EXERCISE AIM: Where a line contains the word "BOSCH", copy that line from the records below.

Change detection outputs:
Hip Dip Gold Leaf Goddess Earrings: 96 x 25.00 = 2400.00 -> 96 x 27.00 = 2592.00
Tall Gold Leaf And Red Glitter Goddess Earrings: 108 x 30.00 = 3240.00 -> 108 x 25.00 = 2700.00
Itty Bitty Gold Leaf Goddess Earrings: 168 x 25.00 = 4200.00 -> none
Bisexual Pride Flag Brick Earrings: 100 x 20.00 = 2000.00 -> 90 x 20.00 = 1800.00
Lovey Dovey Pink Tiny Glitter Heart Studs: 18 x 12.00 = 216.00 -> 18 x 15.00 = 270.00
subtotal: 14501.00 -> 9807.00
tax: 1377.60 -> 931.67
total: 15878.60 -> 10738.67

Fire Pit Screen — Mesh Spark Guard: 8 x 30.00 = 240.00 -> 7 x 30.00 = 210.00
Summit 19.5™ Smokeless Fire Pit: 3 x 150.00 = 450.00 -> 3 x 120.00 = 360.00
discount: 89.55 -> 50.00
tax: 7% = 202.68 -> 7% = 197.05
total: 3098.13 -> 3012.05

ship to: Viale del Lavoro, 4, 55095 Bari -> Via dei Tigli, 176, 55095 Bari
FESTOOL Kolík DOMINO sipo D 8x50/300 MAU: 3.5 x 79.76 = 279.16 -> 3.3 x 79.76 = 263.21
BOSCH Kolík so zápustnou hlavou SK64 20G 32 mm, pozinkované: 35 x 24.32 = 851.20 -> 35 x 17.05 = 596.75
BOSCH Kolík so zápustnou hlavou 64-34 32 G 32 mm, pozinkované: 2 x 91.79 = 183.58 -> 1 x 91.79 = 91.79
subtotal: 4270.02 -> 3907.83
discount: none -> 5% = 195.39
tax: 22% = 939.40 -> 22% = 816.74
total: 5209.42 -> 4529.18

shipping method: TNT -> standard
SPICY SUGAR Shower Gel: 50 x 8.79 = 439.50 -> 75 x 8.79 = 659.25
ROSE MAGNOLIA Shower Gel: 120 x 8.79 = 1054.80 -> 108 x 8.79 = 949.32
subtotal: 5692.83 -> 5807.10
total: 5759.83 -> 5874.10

WRITTEN RESPONSE:
BOSCH Kolík so zápustnou hlavou SK64 20G 32 mm, pozinkované: 35 x 24.32 = 851.20 -> 35 x 17.05 = 596.75
BOSCH Kolík so zápustnou hlavou 64-34 32 G 32 mm, pozinkované: 2 x 91.79 = 183.58 -> 1 x 91.79 = 91.79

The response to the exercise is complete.